Building Evaluation Systems for AI Coding Agents at Scale
Karen Zhou
Anthropic
Abstract
As AI coding assistants move from novelty to daily workflow, how do we know they’re actually helping? This talk explores the technical and philosophical challenges of evaluating AI coding agents when they’re deployed to millions of users.
Turning user feedback into signal: Users complain, report issues, and express frustration—but this unstructured feedback is gold for improving models. I’ll discuss approaches for transforming messy real-world feedback into structured evaluation datasets, including clustering techniques and rubric generation for consistent assessment.
Measuring subtle failures: Some problems are easy to benchmark; others are felt more than measured. “Laziness,” overconfidence, and instruction-following failures don’t show up in traditional evals. I’ll share frameworks for detecting these behavioral issues through automated assessment pipelines.
The evaluation bottleneck: In my experience, evaluation infrastructure often becomes the limiting factor for model improvement. I’ll discuss why building robust eval systems deserves as much engineering investment as the models themselves, and what that looks like in practice.

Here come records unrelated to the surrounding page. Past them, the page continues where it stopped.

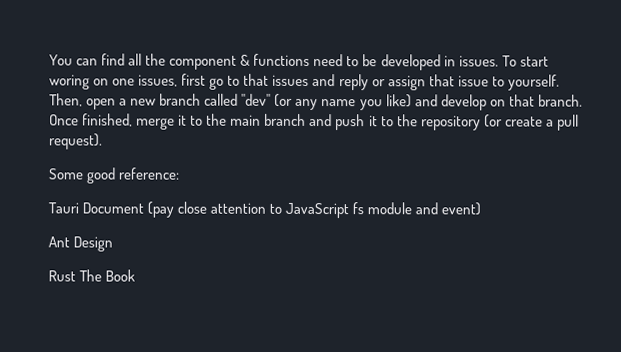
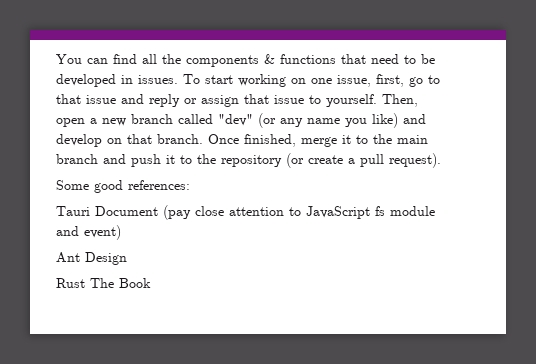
- You can find all the component & functions need to be developed in issues.
+ You can find all the components & functions that need to be developed in issues.
- To start woring on one issues, first go to that issues and reply or assign that issue to yourself.
+ To start working on one issue, first, go to that issue and reply or assign that issue to yourself.
- Some good reference:
+ Some good references:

Multi-agent architectures and new challenges: As coding agents become more autonomous and collaborative, evaluation gets harder. How do you assess a swarm? What metrics matter when agents coordinate on complex tasks?

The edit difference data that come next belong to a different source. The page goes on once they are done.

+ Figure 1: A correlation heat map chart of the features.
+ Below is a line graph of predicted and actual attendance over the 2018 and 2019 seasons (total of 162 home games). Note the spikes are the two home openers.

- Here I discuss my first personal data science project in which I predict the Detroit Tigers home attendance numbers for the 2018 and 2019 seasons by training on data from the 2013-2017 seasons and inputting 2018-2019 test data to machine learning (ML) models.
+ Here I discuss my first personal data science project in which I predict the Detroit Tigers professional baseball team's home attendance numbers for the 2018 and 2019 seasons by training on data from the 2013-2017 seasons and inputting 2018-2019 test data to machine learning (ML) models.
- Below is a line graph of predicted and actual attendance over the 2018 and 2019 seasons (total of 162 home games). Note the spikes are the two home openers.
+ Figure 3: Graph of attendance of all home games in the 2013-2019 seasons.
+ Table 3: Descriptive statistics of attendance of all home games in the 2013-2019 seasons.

Closing the loop: Connecting evaluation back to training through RL and human feedback pipelines—what works, what doesn’t, and where the field is heading.
Bio
Karen is a member of technical staff at Anthropic, where she works on developing product eval, RL environments, and multi-agent product features for Claude Code. She builds evaluation systems and feedback pipelines that assess how AI models behave in real-world software development scenarios, transforming user feedback into useful evals for model improvement. On the product side, she actively drives the development of swarm and multi-agent functionality that enables multiple AI agents to collaborate on complex software engineering tasks. Prior to Anthropic, Karen worked at Meta on large language models.